Our Top Stories
The grape comeback: The wine industry is struggling to grapple with a changing climate. Extreme weather, drought and steadily rising temperatures have laid bare a crop that is extremely sensitive to change. The Guardian sheds light on the farmers who are reviving ancient, almost extinct grape varieties, in the hope that they can yield a crop resistant to the extreme weather changes that are shocking the sector. This is set to become a recurring theme over the next decade, as more everyday food products come under siege from the effects of rapidly rising emissions. [The Guardian]
Packaging waste reforms: Edie reports on the new rules from the Extended Producer Responsibility for Packaging (pEPR) that will make businesses that supply household packaging responsible for the costs of dealing with packaging waste, moving costs away from councils and council taxpayers. This will encourage producers to reduce the amount of packaging they place on the market, and to improve recyclability, which in turn ensures less waste ends up in the natural environment. This shift in responsibility should encourage businesses to do all they can to not only reduce costs, but to minimise their environmental footprint. [Edie]
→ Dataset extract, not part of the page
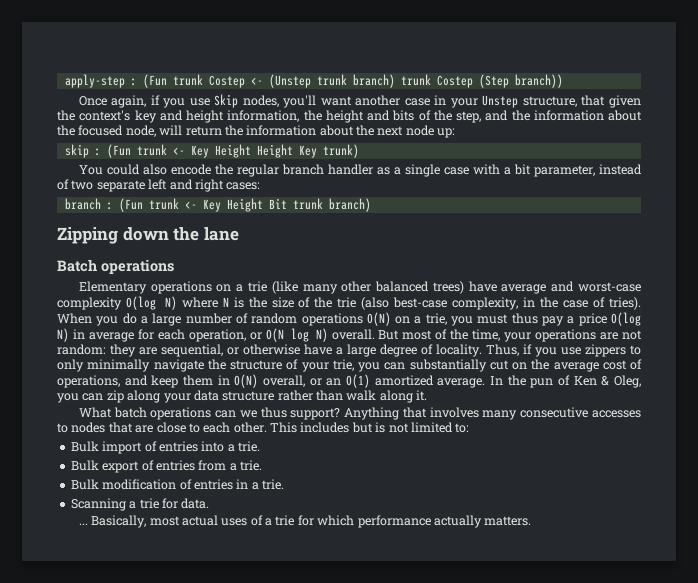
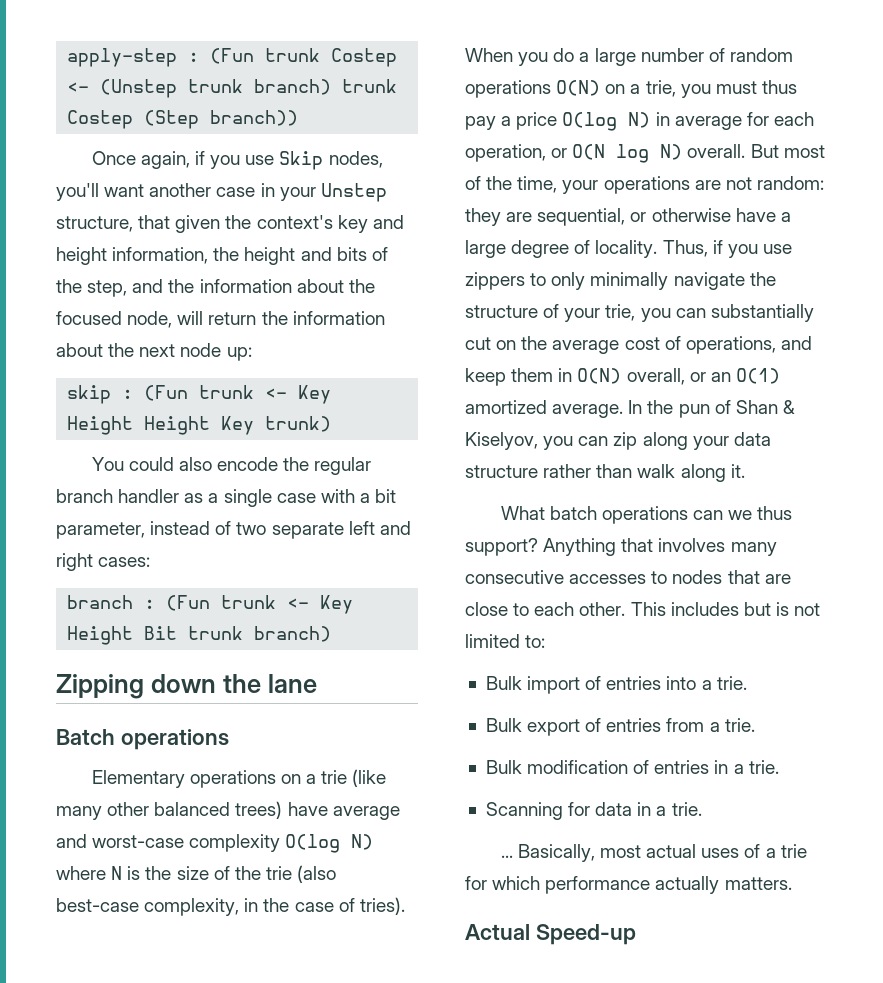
- In the pun of Ken & Oleg, you can zip along your data structure rather than walk along it.
+ In the pun of Shan & Kiselyov, you can zip along your data structure rather than walk along it.
- Scanning a trie for data.
+ Scanning for data in a trie.
+ Actual Speed-up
The diet with the lowest footprint: A recent study, reported by Euronews, investigated the average carbon footprint of different types of diet, to understand which course has the least impact on the environment. It may be unsurprising to hear that a vegan diet generates the smallest footprint, at only 0.7 kg of carbon dioxide per 1,000 calories consumed. On the contrary, the keto diet - which consists of high fat and low carb eating - was found to be the least sustainable, generating almost 3 kg of carbon for every 1,000 calories consumed. To reduce the impact of keto diets, it’s helpful to understand the specific impact of individual products within the same category, enabling targeted switches that reduce the overall footprint of the diet type. [Euronews]
Brand Spotlight - Arla
The dairy cooperative has created the Sustainability Incentive Model, and will set aside up to €500m of its profits each year to run the scheme. Under the Model, farmers will be paid more per kilogram of milk if they are proven to be taking action to reduce emissions across their value chain. As one of the largest dairy companies in the world, this strategy will help thousands of farmers secure long term stability, as well as helping them to shift to more environmentally friendly methods of production. [Edie]
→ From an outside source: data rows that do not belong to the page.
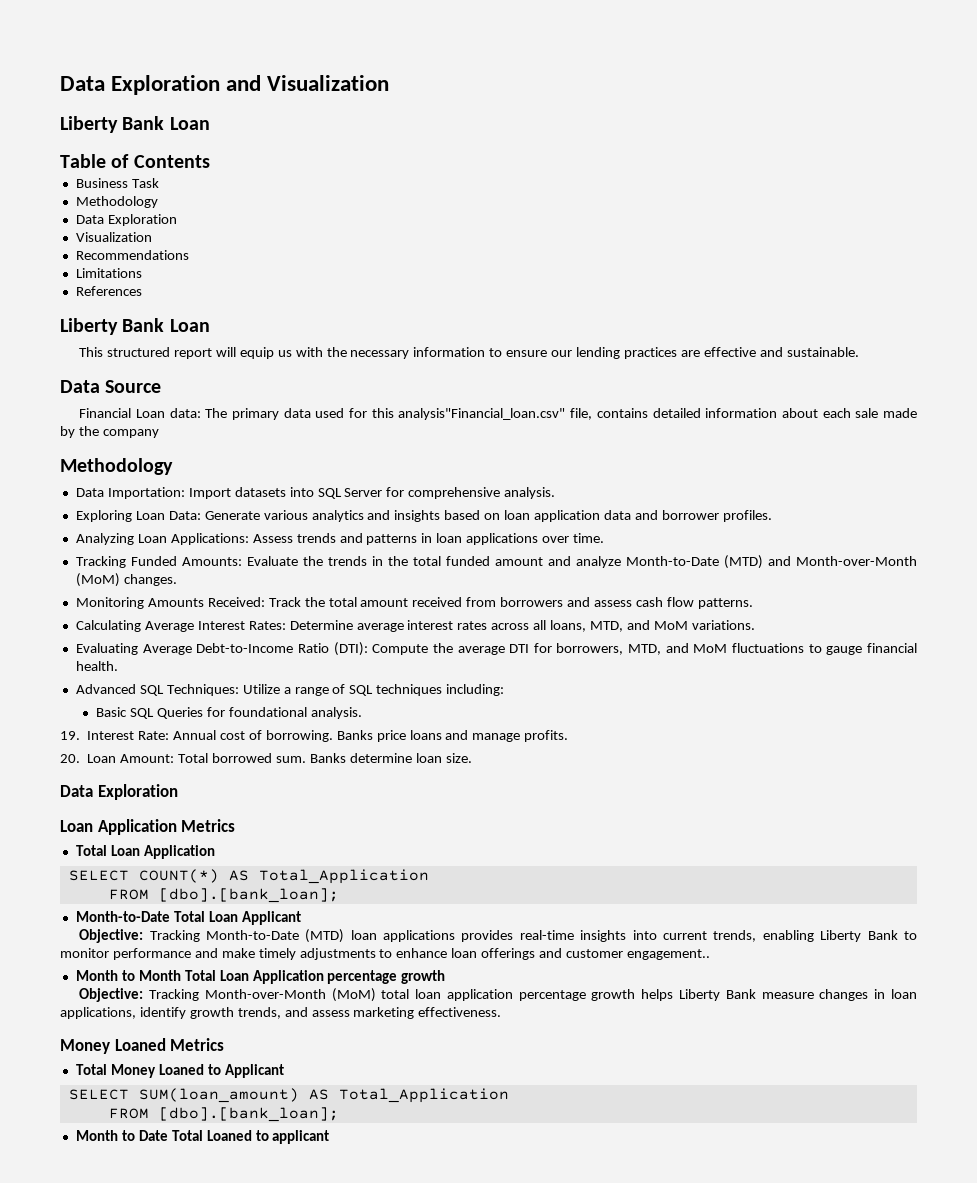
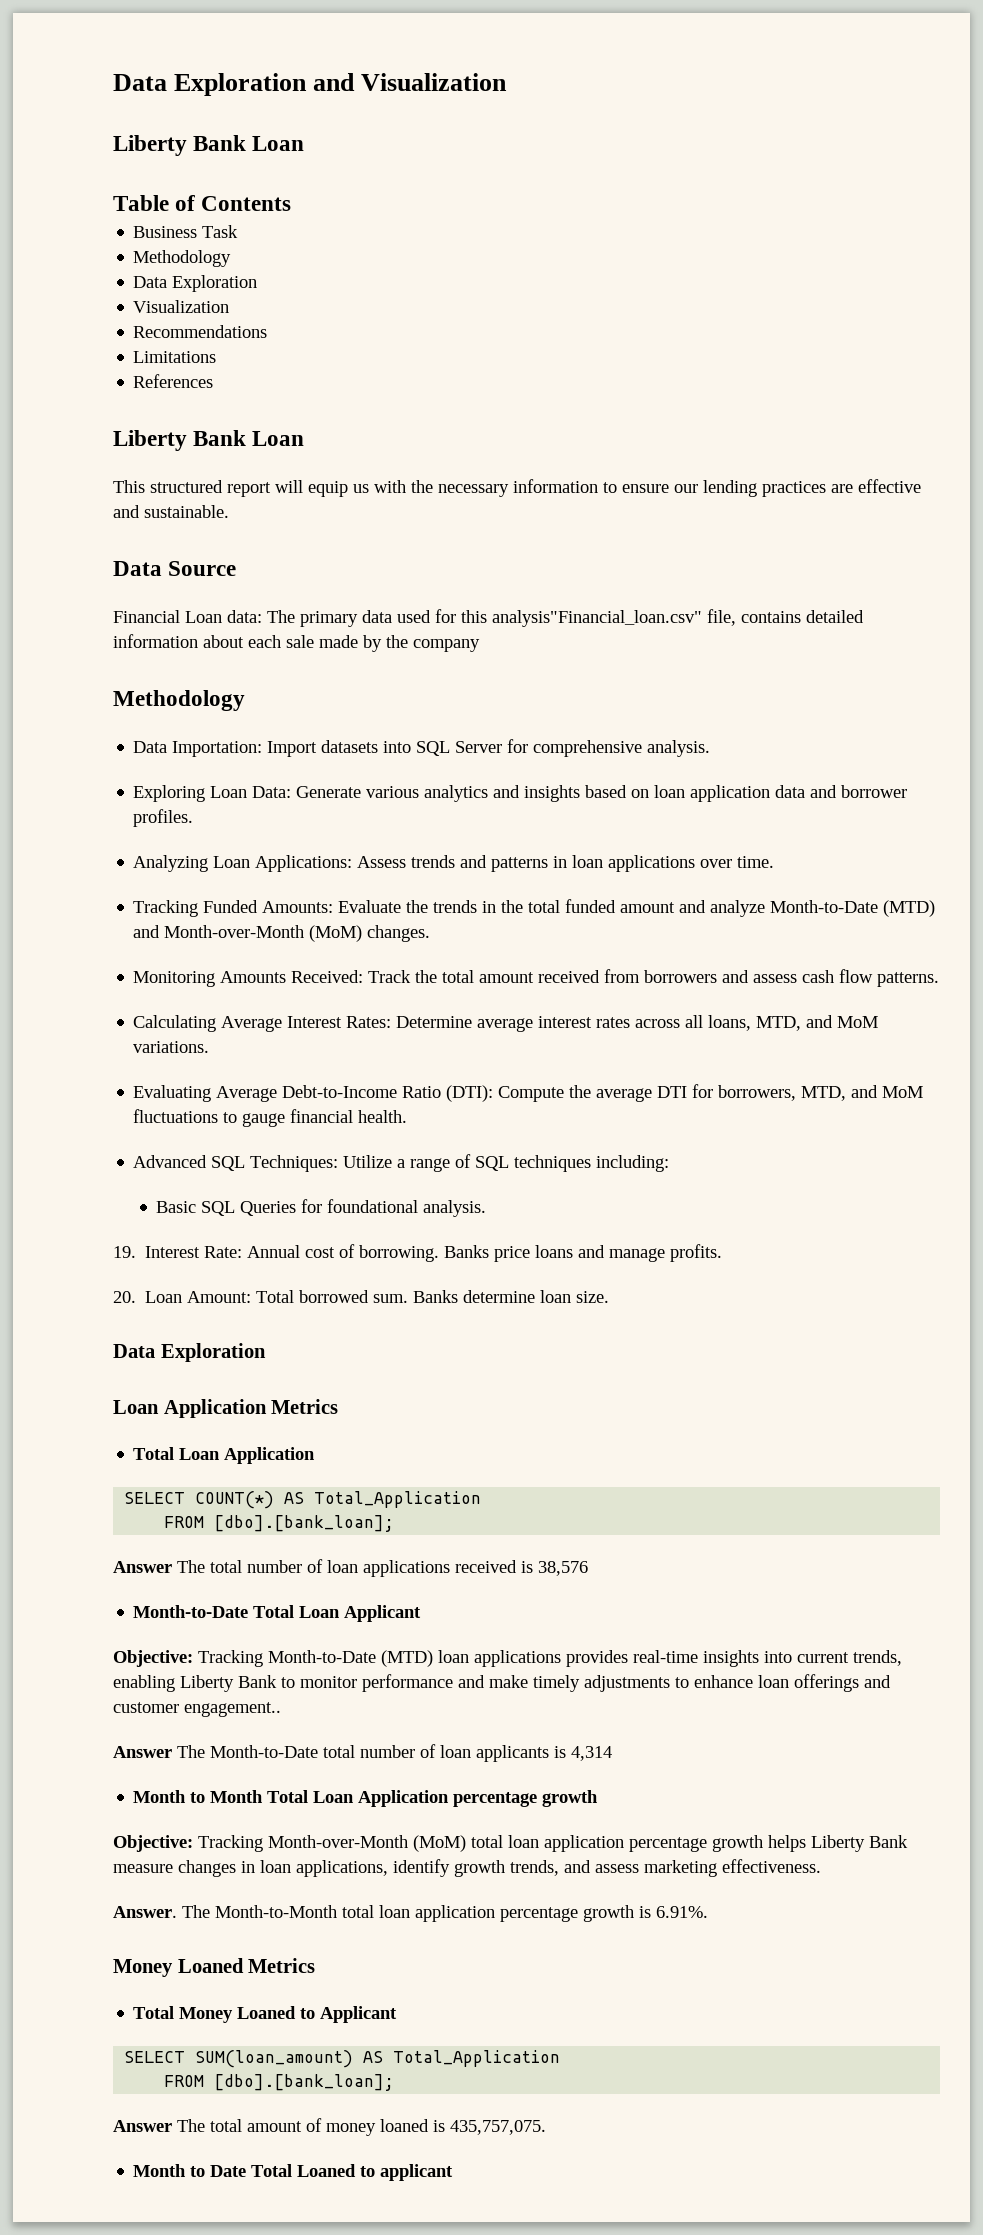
+ Answer The total number of loan applications received is 38,576
+ Answer The Month-to-Date total number of loan applicants is 4,314
+ Answer. The Month-to-Month total loan application percentage growth is 6.91%.
+ Answer The total amount of money loaned is 435,757,075.

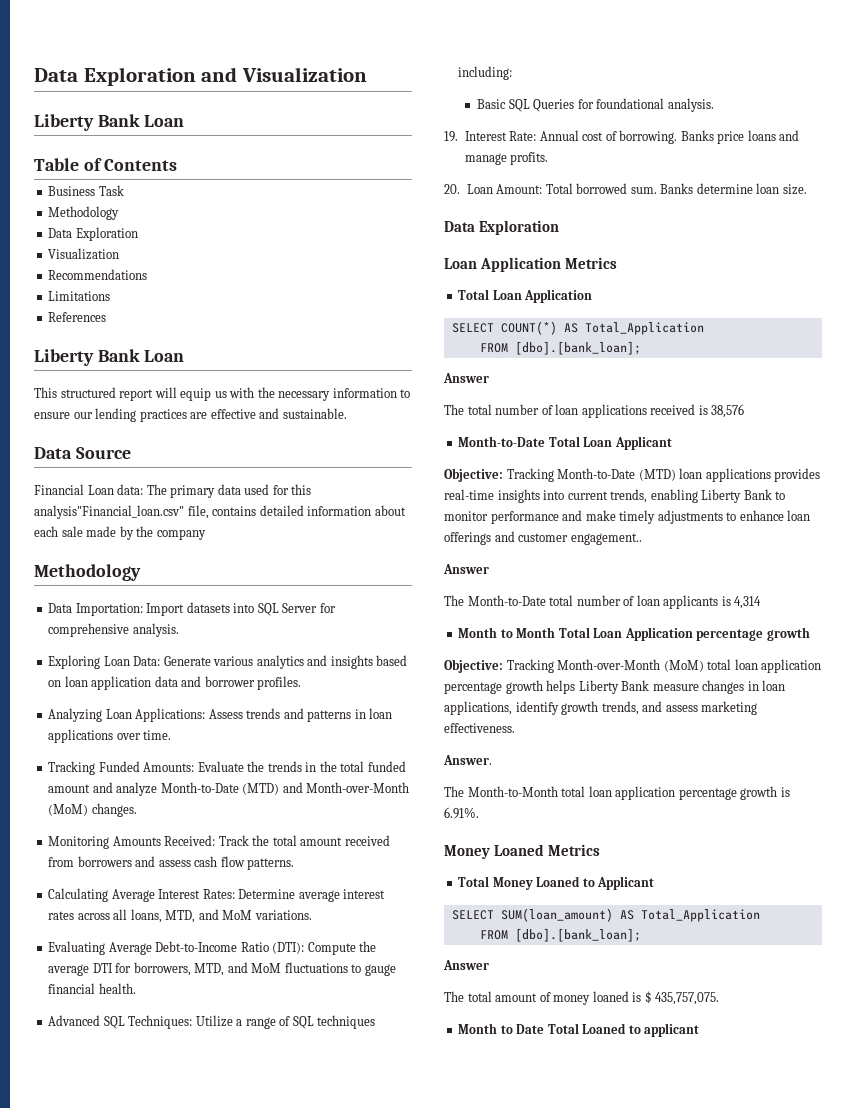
  SELECT COUNT(*) AS Total_Application
  FROM [dbo].[bank_loan];
- Answer The total number of loan applications received is 38,576
+ Answer
+ The total number of loan applications received is 38,576
  Objective: Tracking Month-to-Date (MTD) loan applications provides real-time insights into current trends, enabling Liberty Bank to monitor performance and make timely adjustments to enhance loan offerings and customer engagement..
- Answer The Month-to-Date total number of loan applicants is 4,314
+ Answer
+ The Month-to-Date total number of loan applicants is 4,314
- Answer. The Month-to-Month total loan application percentage growth is 6.91%.
+ Answer.
+ The Month-to-Month total loan application percentage growth is 6.91%.
  SELECT SUM(loan_amount) AS Total_Application
  FROM [dbo].[bank_loan];
- Answer The total amount of money loaned is 435,757,075.
+ Answer
+ The total amount of money loaned is $ 435,757,075.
Deforestation reduces rainfall: Callum Smith and his team have discovered concrete evidence that deforestation is reducing rainfall across large parts of the tropics. They estimate that by the end of the century, if the rate of deforestation in the Congo was to continue, rainfall in the region could be reduced by between 8% and 12%. This will have a catastrophic impact on biodiversity, farming, and could threaten the viability of the Congo forests - one of the world's largest stores of carbon. [Nature]
“A new joint study from PwC UK and the London Business School (LBS) analysed executive pay outcomes and links of the 50 top European blue-chip companies on the STOXX index. The analysis found that 78% of these companies have now introduced some sort of carbon target in executive pay, with pay-outs averaging 86% for disclosed targets last year.”Source: PwC
The Big Picture
The food and agriculture industry is at the heart of the climate crisis, generating around a third of man-made greenhouse emissions. And while the challenge of reducing its impact may seem beyond our grasp, it is one that we all have the power to tackle.
We believe that the solution lies in climate transparency. That’s why we’re equipping businesses with the means to evaluate and communicate the emissions of their products. This, in turn, means consumers are armed with credible, independent information, which can be used to make more sustainable choices.
We know that many people want to take climate action but lack the necessary tools and information to do so. We're confident that, armed with the right knowledge, everyone can and will do their bit to build a greener, more sustainable food system.